1) Open white supremacist (vile racists)
2) Conscious but discreet white supremacist (vile racists, and cowardly)
3) Subconscious white supremacist (Apathetic to racism, unless they are accused of being a racist, can't stand for that, but actual racism and harm to minorities OK)

We may not have seen the exact same level of grotesque violence and terrorism from white conservative males in the eight years we had a black president but it hurt conservatives deeply, and we absolutely saw open racism in mainstream conservative thought and rhetoric get ratcheted up multiple levels.

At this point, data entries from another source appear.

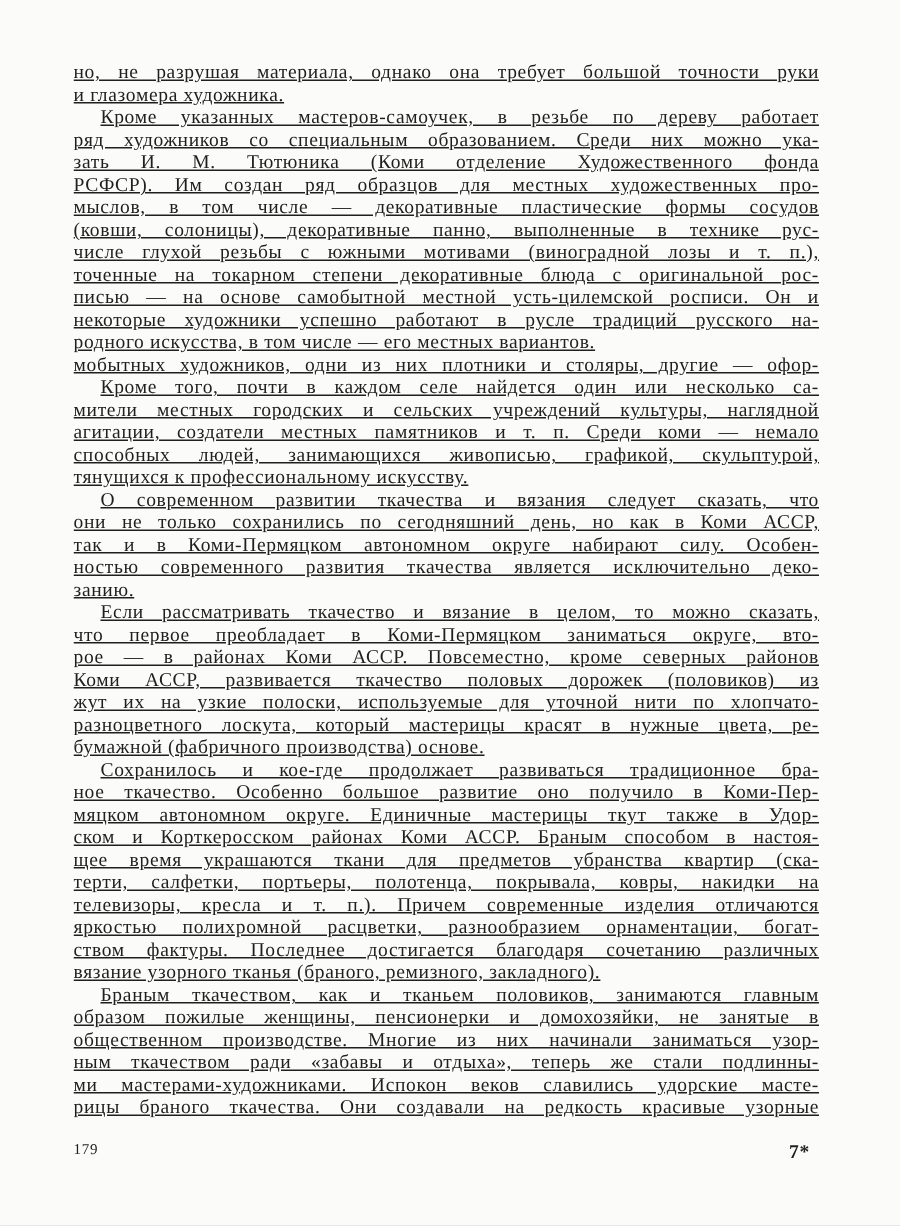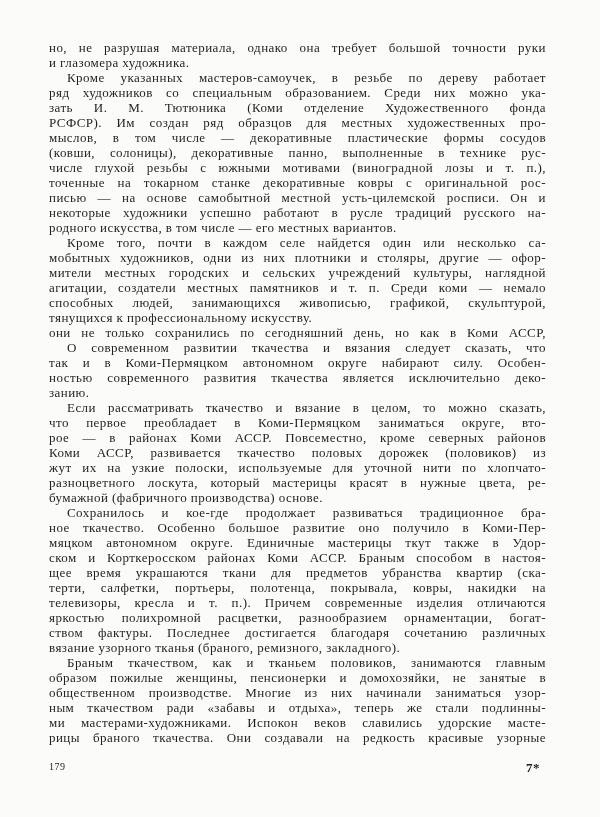--- a/index.html
+++ b/index.html
@@ -35,6 +35,7 @@
     text-align-last: justify;
     text-justify: inter-word;
     white-space: normal;
+    text-decoration: underline;
   }
   .line.indent { text-indent: 18px; }
   .line.last { text-align-last: left; }

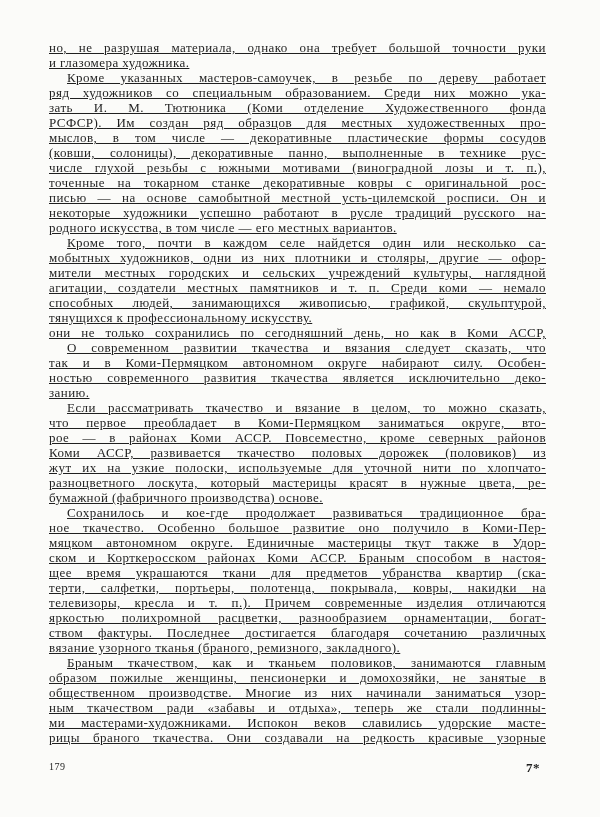--- a/index.html
+++ b/index.html
@@ -81,7 +81,7 @@
         <div class="line">мыслов, в том числе — декоративные пластические формы сосудов</div>
         <div class="line">(ковши, солоницы), декоративные панно, выполненные в технике рус-</div>
         <div class="line">числе глухой резьбы с южными мотивами (виноградной лозы и т. п.),</div>
-        <div class="line">точенные на токарном станке декоративные ковры с оригинальной рос-</div>
+        <div class="line">точенные на токарном степени декоративные блюда с оригинальной рос-</div>
         <div class="line">писью — на основе самобытной местной усть-цилемской росписи. Он и</div>
         <div class="line">некоторые художники успешно работают в русле традиций русского на-</div>
         <div class="line last">родного искусства, в том числе — его местных вариантов.</div>

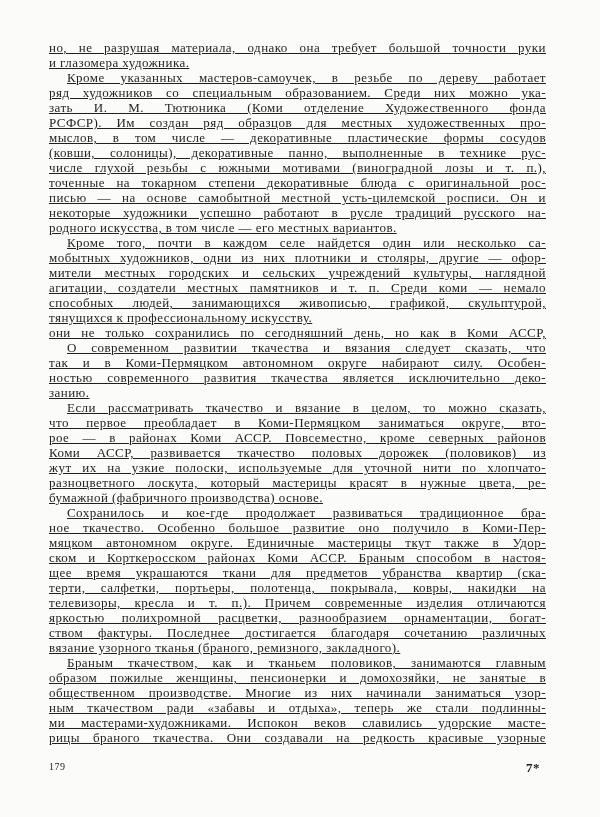--- a/index.html
+++ b/index.html
@@ -87,8 +87,8 @@
         <div class="line last">родного искусства, в том числе — его местных вариантов.</div>
       </div>
       <div class="paragraph">
+        <div class="line">мобытных художников, одни из них плотники и столяры, другие — офор-</div>
         <div class="line indent">Кроме того, почти в каждом селе найдется один или несколько са-</div>
-        <div class="line">мобытных художников, одни из них плотники и столяры, другие — офор-</div>
         <div class="line">мители местных городских и сельских учреждений культуры, наглядной</div>
         <div class="line">агитации, создатели местных памятников и т. п. Среди коми — немало</div>
         <div class="line">способных людей, занимающихся живописью, графикой, скульптурой,</div>

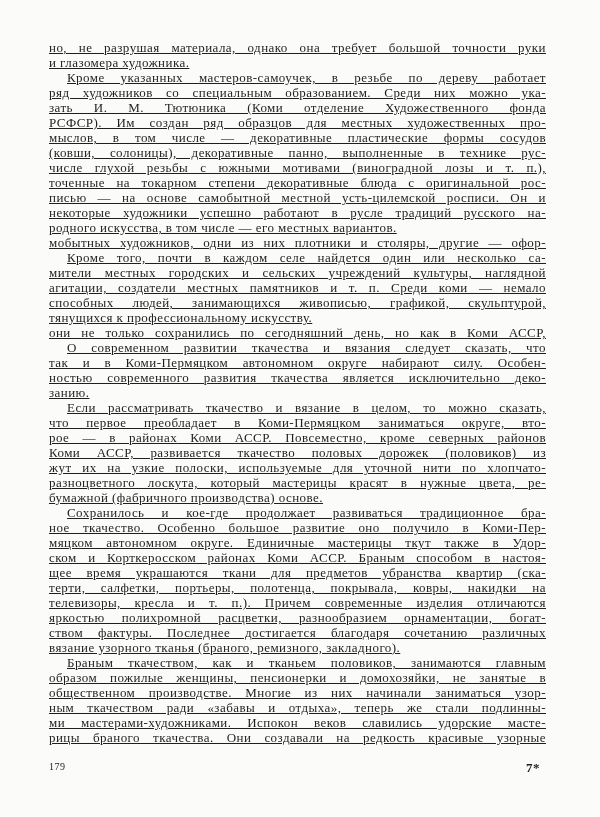--- a/index.html
+++ b/index.html
@@ -95,8 +95,8 @@
         <div class="line last">тянущихся к профессиональному искусству.</div>
       </div>
       <div class="paragraph">
+        <div class="line indent">О современном развитии ткачества и вязания следует сказать, что</div>
         <div class="line">они не только сохранились по сегодняшний день, но как в Коми АССР,</div>
-        <div class="line indent">О современном развитии ткачества и вязания следует сказать, что</div>
         <div class="line">так и в Коми-Пермяцком автономном округе набирают силу. Особен-</div>
         <div class="line">ностью современного развития ткачества является исключительно деко-</div>
         <div class="line last">занию.</div>

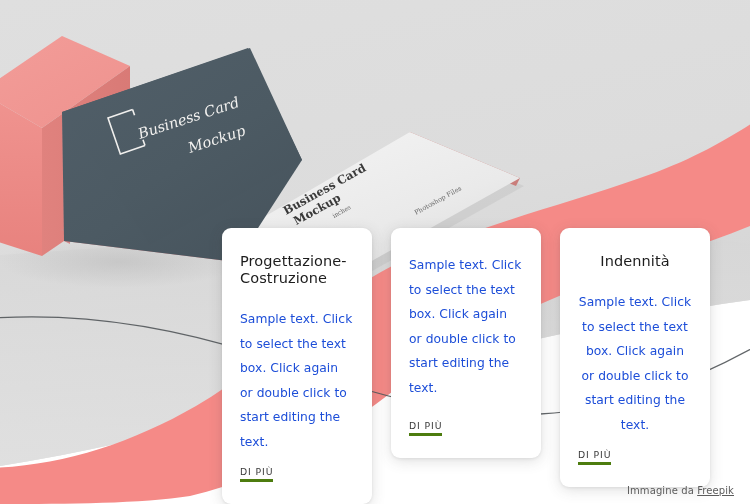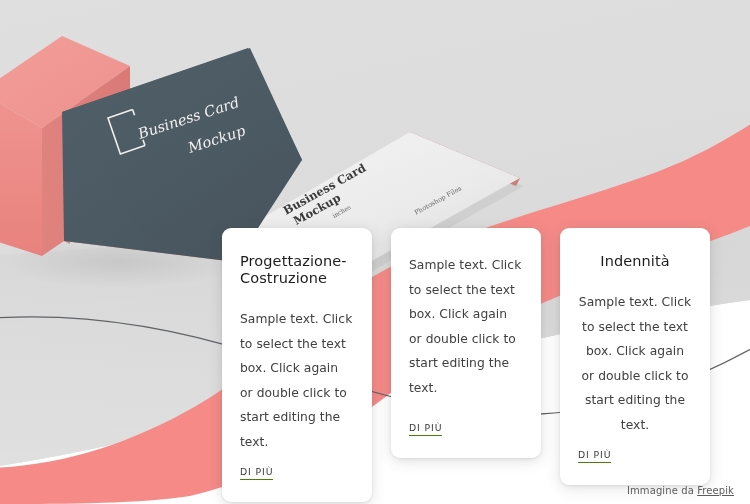--- a/index.html
+++ b/index.html
@@ -68,7 +68,7 @@
   .card-body {
     font-size: 12.3px;
     line-height: 24.5px;
-    color: #404040;
+    color: #1d4ed8;
     letter-spacing: 0.05px;
     flex: 1 1 auto;
     margin-bottom: 12px;

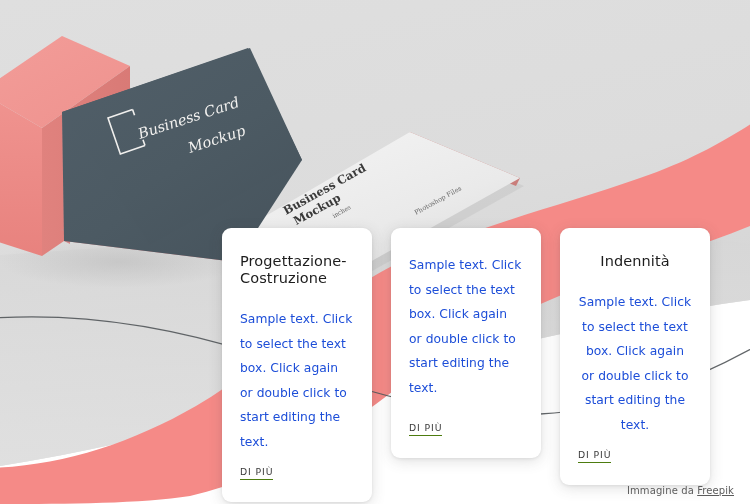--- a/index.html
+++ b/index.html
@@ -80,7 +80,7 @@
     color: #3a3a3a;
     text-transform: uppercase;
     text-decoration: none;
-    border-bottom: 1px solid #4d7c0f;
+    border-bottom: 3px solid #4d7c0f;
     padding-bottom: 2px;
     align-self: flex-start;
     cursor: pointer;

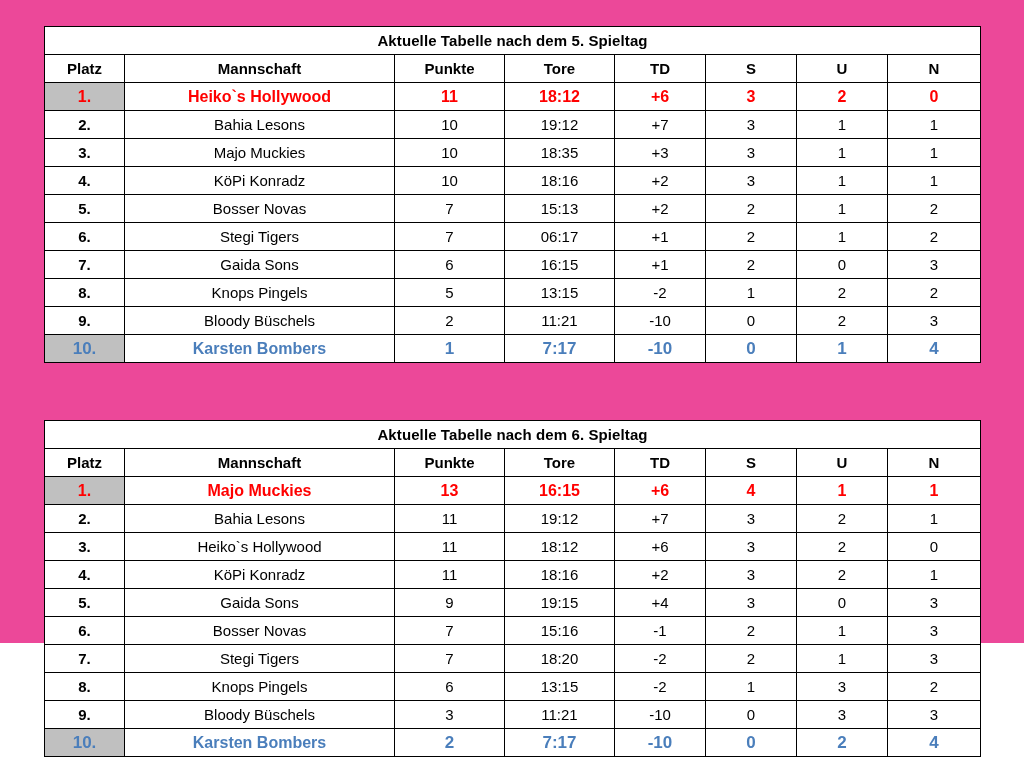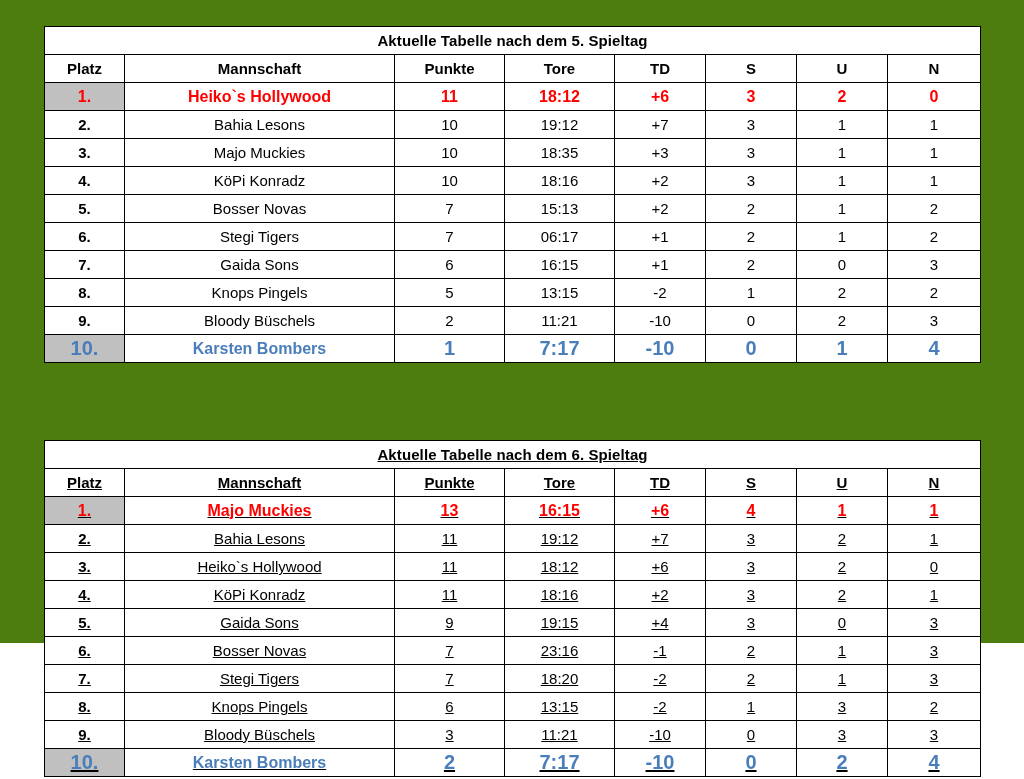--- a/index.html
+++ b/index.html
@@ -14,7 +14,7 @@
     width: 1024px;
     height: 643px;
     position: relative;
-    background: #4d7c0f;
+    background: #ec4899;
     box-sizing: border-box;
   }
   .table-block {

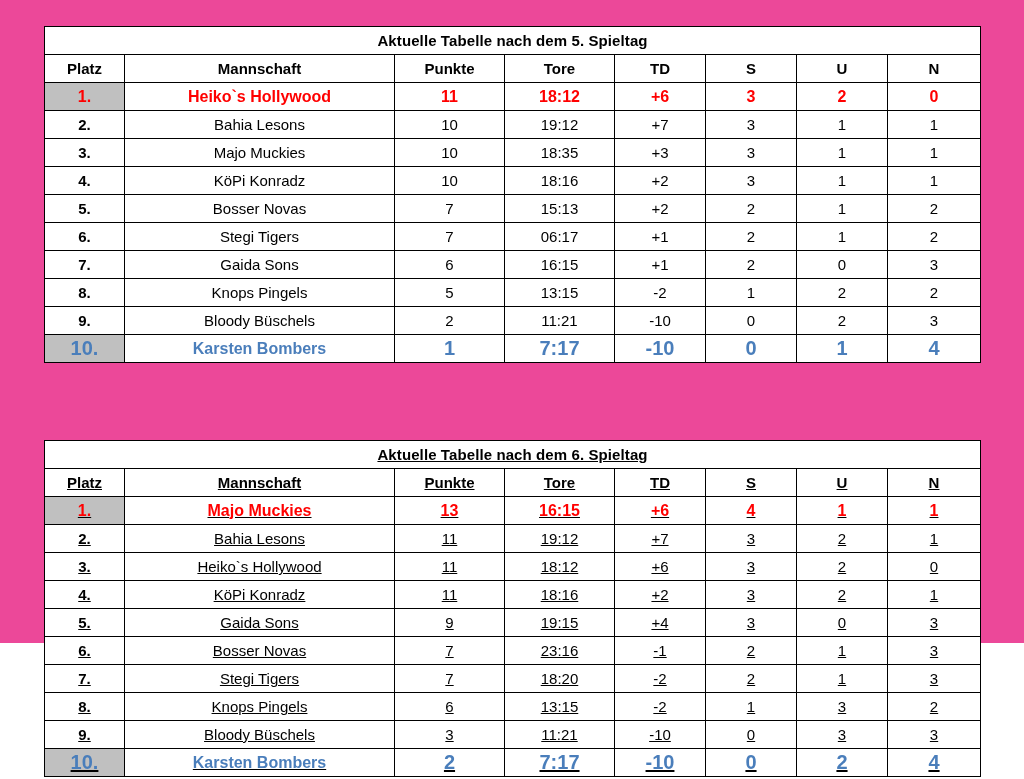--- a/index.html
+++ b/index.html
@@ -75,7 +75,7 @@
   tr.row-last td {
     color: #4a7ebb;
     font-weight: bold;
-    font-size: 20px;
+    font-size: 17px;
   }
   tr.row-last td.rank-cell {
     background: #c0c0c0;

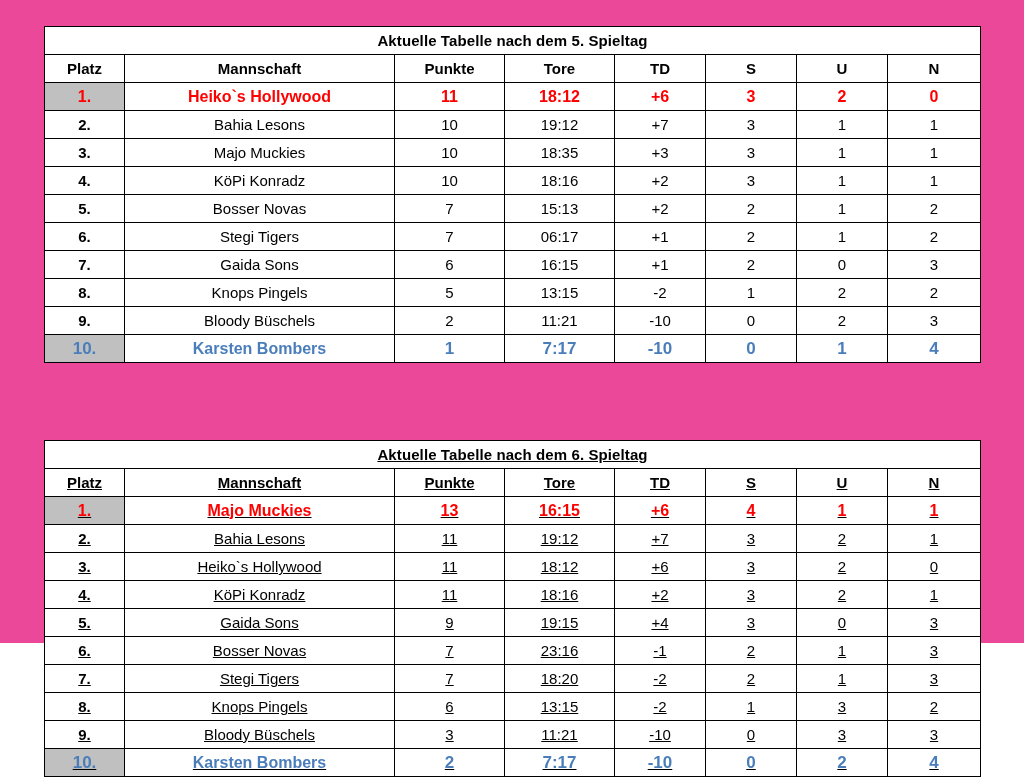--- a/index.html
+++ b/index.html
@@ -23,7 +23,7 @@
     width: 936px;
   }
   #block-0 { top: 26px; }
-  #block-1 { top: 440px; text-decoration: underline; }
+  #block-1 { top: 420px; }
 
   table.standings {
     border-collapse: collapse;

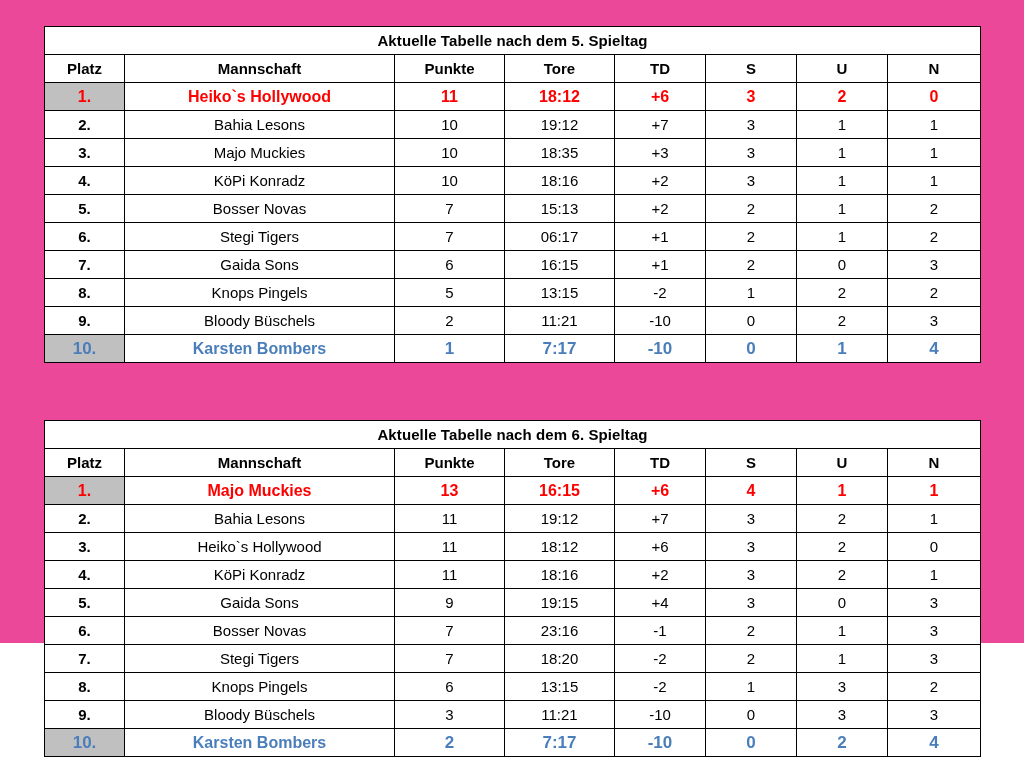--- a/index.html
+++ b/index.html
@@ -308,7 +308,7 @@
           <td class="rank-cell">6.</td>
           <td class="team-cell">Bosser Novas</td>
           <td>7</td>
-          <td>23:16</td>
+          <td>15:16</td>
           <td>-1</td>
           <td>2</td>
           <td>1</td>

For a generation Republicans have championed implicit xenophobia, bigotry, and racism (and covert classism), eight years of Obama caused it to fester, then Trump came along and explicitly paraded their racist and bigoted identity with pride and bravado.

Respect to all the former Republicans who can admit that the party went rogue racist a looooooong time ago, who can admit that they either didn't seen it or outright accepted it from the party, but who have grown into decent human beings who reject it disavow the party now.

And let’s be clear about what white supremacy and racism is in the social and politics sense in 2018. Because seems like people don’t get it. White supremacy and racism aren’t simply/exclusively cross burning and hating a race. Its a complex system and it’s about keeping certain people in power, it’s about distribution and access to resources, it’s about society’s perception of certai groups of people and how those perceptions are reinforced and perpetuated.
 
I sort of agree with northoaklandfc northoaklandfc in light of what the conservative movement has been about since the end of the civil war (and maybe before): maintain the status quo.

The system we have was largely built upon rules and customs that benefited the white majority. For two periods in history (reconstruction and post civil rights act), we were able to temper the most insidious pillar that supported the establishment of many American laws: the belief that White people are inherently superior to other races. The belief is still there, and it is used in various forms by the right to justify the current state of minorities in this country.